En 2009 le lumpenprolétariat ne travaille plus dans les mines, les usines automobiles ou textiles. Il nettoie les bateaux, les supermarchés et les campings.
À bord du ferry elle fait les sanis, récure les cuvettes des WC, des boulots exclusivement réservés aux femmes. C’est physique, exténuant, chronométré, du taylorisme sur mer. Le récit de Florence Aubenas évite tout voyeurisme tant elle est rentrée dans son personnage. Elle nous transmet la pression des petits chefs pour terminer dans les temps, les humiliations quotidiennes, la peur de ne pas être prise pour des emplois complémentaires, le manque de sommeil entre les nettoyages du soir et ceux du matin. Elle montre les formations inutiles imposées par Pôle Emploi, l’infantilisation de ceux qui sont envoyés en stage et qui craignant de tout perdre n’osent pas faire respecter leurs droits. En 2009 le lumpenprolétariat ne travaille plus dans les mines, les usines automobiles ou textiles. Il nettoie les bateaux, les supermarchés et les campings. Les syndicats ? Quels syndicats ? Même à Caen qui fut une citadelle ouvrière, les usines ont fermé les unes après les autres sans qu’ils puissent rien arrêter. Les syndicats c’était pour les grandes boîtes avec des hommes à l’intérieur. Il y avait bien Moulinex mais Moulinex est parti en Chine et les anciennes doivent flouter leur CV pour retrouver un employeur. Il n’est pas rare que les chômeurs demandent spontanément à être payés en dessous du Smic. Alors les filles que côtoie Florence Aubenas se débrouillent en achetant en grande quantité, en faisant dépanner leur voiture par des copains. Toutes ne vivent pas dans la misère. Certaines acceptent ce métier pour garantir le mieux à leurs enfants. Finalement Florence Aubenas décroche son CDI. Deux heures et demie par semaine, payées 8,94 euros bruts de l’heure. Belle victoire. Ce que ne dit pas Florence Aubenas dans sa postface, mais qu’elle raconte dans sa longue interview diffusée dans À voix nue, c’est que ses anciennes collègues ont eu du mal à admettre qu’elle était journaliste quand elle est retournée les voir.
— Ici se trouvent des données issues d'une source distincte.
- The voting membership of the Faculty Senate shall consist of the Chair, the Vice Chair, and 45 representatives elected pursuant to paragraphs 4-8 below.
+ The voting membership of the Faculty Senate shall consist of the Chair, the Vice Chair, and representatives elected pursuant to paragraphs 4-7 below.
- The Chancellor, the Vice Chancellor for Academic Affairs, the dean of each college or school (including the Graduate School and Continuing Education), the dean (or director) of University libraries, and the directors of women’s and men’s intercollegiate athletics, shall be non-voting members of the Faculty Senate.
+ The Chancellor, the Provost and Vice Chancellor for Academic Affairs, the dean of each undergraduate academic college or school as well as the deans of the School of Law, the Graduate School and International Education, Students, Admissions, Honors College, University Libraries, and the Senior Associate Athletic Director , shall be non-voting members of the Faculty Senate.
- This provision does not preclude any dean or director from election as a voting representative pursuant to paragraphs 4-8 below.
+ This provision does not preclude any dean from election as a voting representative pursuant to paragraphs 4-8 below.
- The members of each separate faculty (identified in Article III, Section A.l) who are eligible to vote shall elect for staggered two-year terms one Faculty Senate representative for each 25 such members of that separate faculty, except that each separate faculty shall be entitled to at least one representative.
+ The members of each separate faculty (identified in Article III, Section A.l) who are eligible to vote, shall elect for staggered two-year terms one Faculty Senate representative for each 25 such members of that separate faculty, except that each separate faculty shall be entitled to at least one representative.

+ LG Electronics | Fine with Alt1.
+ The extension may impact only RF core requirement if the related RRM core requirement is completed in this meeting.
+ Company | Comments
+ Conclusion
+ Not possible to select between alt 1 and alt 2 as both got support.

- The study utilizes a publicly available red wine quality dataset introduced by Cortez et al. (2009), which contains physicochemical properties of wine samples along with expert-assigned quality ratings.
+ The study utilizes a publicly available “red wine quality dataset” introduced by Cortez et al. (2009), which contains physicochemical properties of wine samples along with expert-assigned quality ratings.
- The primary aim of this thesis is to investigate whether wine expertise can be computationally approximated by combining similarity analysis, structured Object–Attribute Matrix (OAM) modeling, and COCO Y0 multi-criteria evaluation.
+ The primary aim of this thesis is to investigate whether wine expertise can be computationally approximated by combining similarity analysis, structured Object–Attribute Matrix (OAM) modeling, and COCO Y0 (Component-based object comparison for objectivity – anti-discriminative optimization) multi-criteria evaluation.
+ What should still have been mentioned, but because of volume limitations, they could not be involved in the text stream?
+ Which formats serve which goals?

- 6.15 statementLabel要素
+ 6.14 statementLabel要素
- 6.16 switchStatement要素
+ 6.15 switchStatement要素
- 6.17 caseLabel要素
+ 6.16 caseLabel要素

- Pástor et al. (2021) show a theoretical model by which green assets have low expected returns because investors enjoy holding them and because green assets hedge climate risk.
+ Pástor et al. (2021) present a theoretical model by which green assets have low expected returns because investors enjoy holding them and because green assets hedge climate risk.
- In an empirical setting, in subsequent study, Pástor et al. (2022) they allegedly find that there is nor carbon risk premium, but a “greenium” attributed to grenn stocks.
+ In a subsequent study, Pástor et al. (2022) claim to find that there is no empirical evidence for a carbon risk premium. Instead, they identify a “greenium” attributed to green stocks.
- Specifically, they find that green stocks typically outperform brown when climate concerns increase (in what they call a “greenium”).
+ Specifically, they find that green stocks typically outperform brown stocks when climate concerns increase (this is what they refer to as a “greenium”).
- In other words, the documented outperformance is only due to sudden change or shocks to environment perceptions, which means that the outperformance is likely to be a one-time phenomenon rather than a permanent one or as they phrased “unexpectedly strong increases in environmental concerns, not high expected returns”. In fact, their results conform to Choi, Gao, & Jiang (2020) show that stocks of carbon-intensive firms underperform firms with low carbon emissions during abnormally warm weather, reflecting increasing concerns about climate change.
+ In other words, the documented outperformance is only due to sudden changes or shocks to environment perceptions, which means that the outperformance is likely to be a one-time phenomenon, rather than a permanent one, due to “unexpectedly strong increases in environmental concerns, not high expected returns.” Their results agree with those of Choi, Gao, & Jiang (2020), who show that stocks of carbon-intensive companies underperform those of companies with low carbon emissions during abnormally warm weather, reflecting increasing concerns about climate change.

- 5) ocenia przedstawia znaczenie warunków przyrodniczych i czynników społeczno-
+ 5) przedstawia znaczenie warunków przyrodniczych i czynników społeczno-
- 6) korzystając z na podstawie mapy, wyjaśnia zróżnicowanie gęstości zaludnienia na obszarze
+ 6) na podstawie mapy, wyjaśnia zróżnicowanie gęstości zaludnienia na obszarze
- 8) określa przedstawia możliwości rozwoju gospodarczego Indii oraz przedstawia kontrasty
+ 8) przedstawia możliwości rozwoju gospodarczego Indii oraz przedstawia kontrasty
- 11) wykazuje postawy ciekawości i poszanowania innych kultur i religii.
L’une d’elles ayant même ajouté : « Depuis quand les journalistes s’intéressent-ils à nous ? ».
À voix nue
https://www.franceculture.fr/emissions/series/florence-aubenas
Un très bel article qui donne envie de l’écouter.
smig ? plutôt smic depuis 1970
Merci. Oui smic. Je fais cette erreur depuis des années. J’ai corrigé. Les cinq épisodes d’À voix nue sont magnifiques.